The necessity of an audit for large companies from a regulatory perspective is clear. But how many Asian subsidiaries in Australia are leveraging audit to gain maximum value for their business?

In Australia, all public companies, including most unlisted ones, are required to prepare and lodge audited financial statements with the Australian Securities & Investments Commission (ASIC). Although most proprietary companies are not required to do this, they may need to if they are classified as ‘large’, ie. they satisfy any two of these requirements:

  • Annual gross revenue of $25 million or more
  • Gross assets of $12.5 million or more
  • 50 or more employees (full-time equivalents)

However, besides ensuring compliance with ASIC, a voluntary independent audit of your financial statements may be worth considering. Here are seven benefits your business stands to gain:

  1. Reliable financial dataFor an international organisation to prosper, reliable financial information and sound corporate governance is essential. An audit provides key decision-makers, directors and stakeholders with the confidence that the financial information being used for business decisions is accurate and complies with the relevant accounting framework.
  1. Internal control improvements Auditors can provide management with recommendations for improving any potential weaknesses in financial controls identified during the audit. If properly implemented by management, these recommendations can lead to a more stronger financial controls with reduced opportunities for fraud or error.
  2. Productivity gains Auditors may discover findings associated with structural or operational deficiencies and make recommendations on improvements to internal procedures and processes. These recommendations can result in improved efficiency, productivity, additional revenue, and cost reductions.
  3. Industry insights Your business can benefit from the knowledge of auditors who have significant experience in your industry or with companies facing similar issues. If your auditors work with other Asian subsidiaries, they are often able to provide insights into best practices based on their experience.
  1. Tax compliance An audit provides assurance that major tax risks are identified and brought to managements’ attention. It should minimise the likelihood of filing inappropriate tax returns that could result in unnecessary tax penalties and interest.
  1. Transparency Audited financial statements provide transparency to investors, suppliers and financial institutions.
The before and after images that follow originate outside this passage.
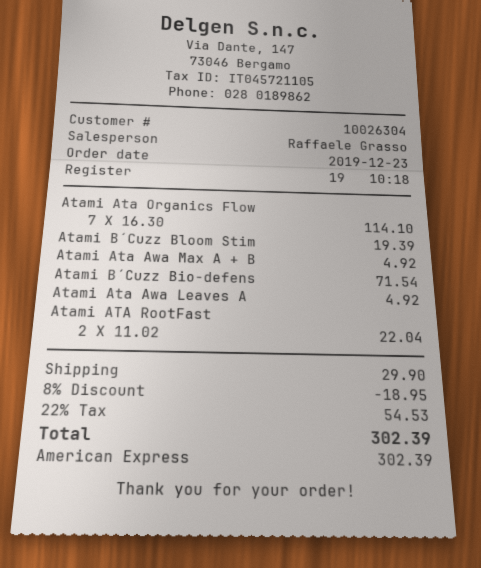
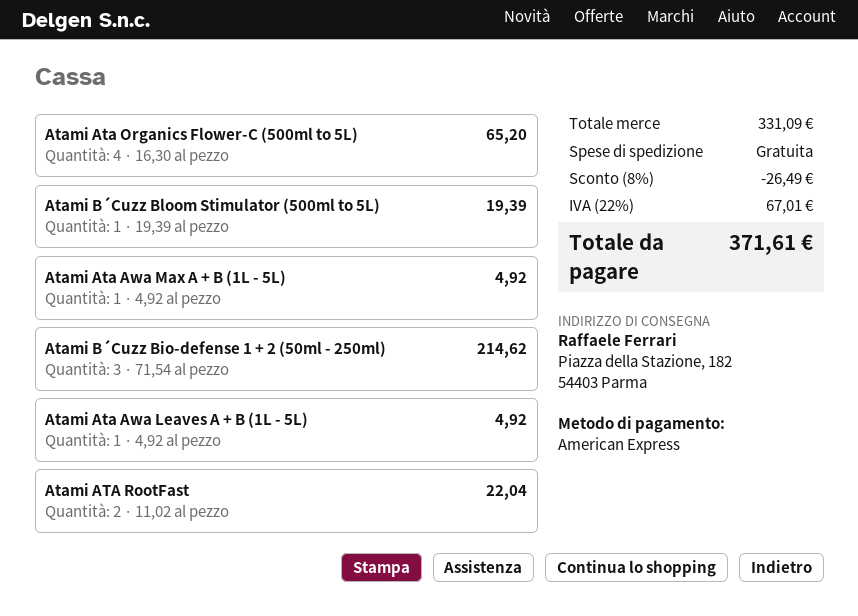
Atami Ata Organics Flow: 7 x 16.30 = 114.10 -> 4 x 16.30 = 65.20
Atami B´Cuzz Bio-defens: 1 x 71.54 = 71.54 -> 3 x 71.54 = 214.62
discount: 8% = 18.95 -> 8% = 26.49
shipping: 29.90 -> 0.00
tax: 22% = 54.53 -> 22% = 67.01
total: 302.39 -> 371.61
Businesses that have not been subject to external audits can be perceived by financiers as having higher default risk and restrict access to credit. If you are selling their business, audited financial statements will assist with the due diligence process.
  1. Platform for expansion An audit can help international subsidiaries to meet future challenges as they grow and develop into more complex organisations. An independent assessment by qualified professionals of the local entity’s accounting and internal control systems will prevent unforeseen problems, particularly if the business is expanding rapidly or a candidate for listing.

With the right auditor, Asian subsidiaries can leverage an audit to deliver tangible business benefits.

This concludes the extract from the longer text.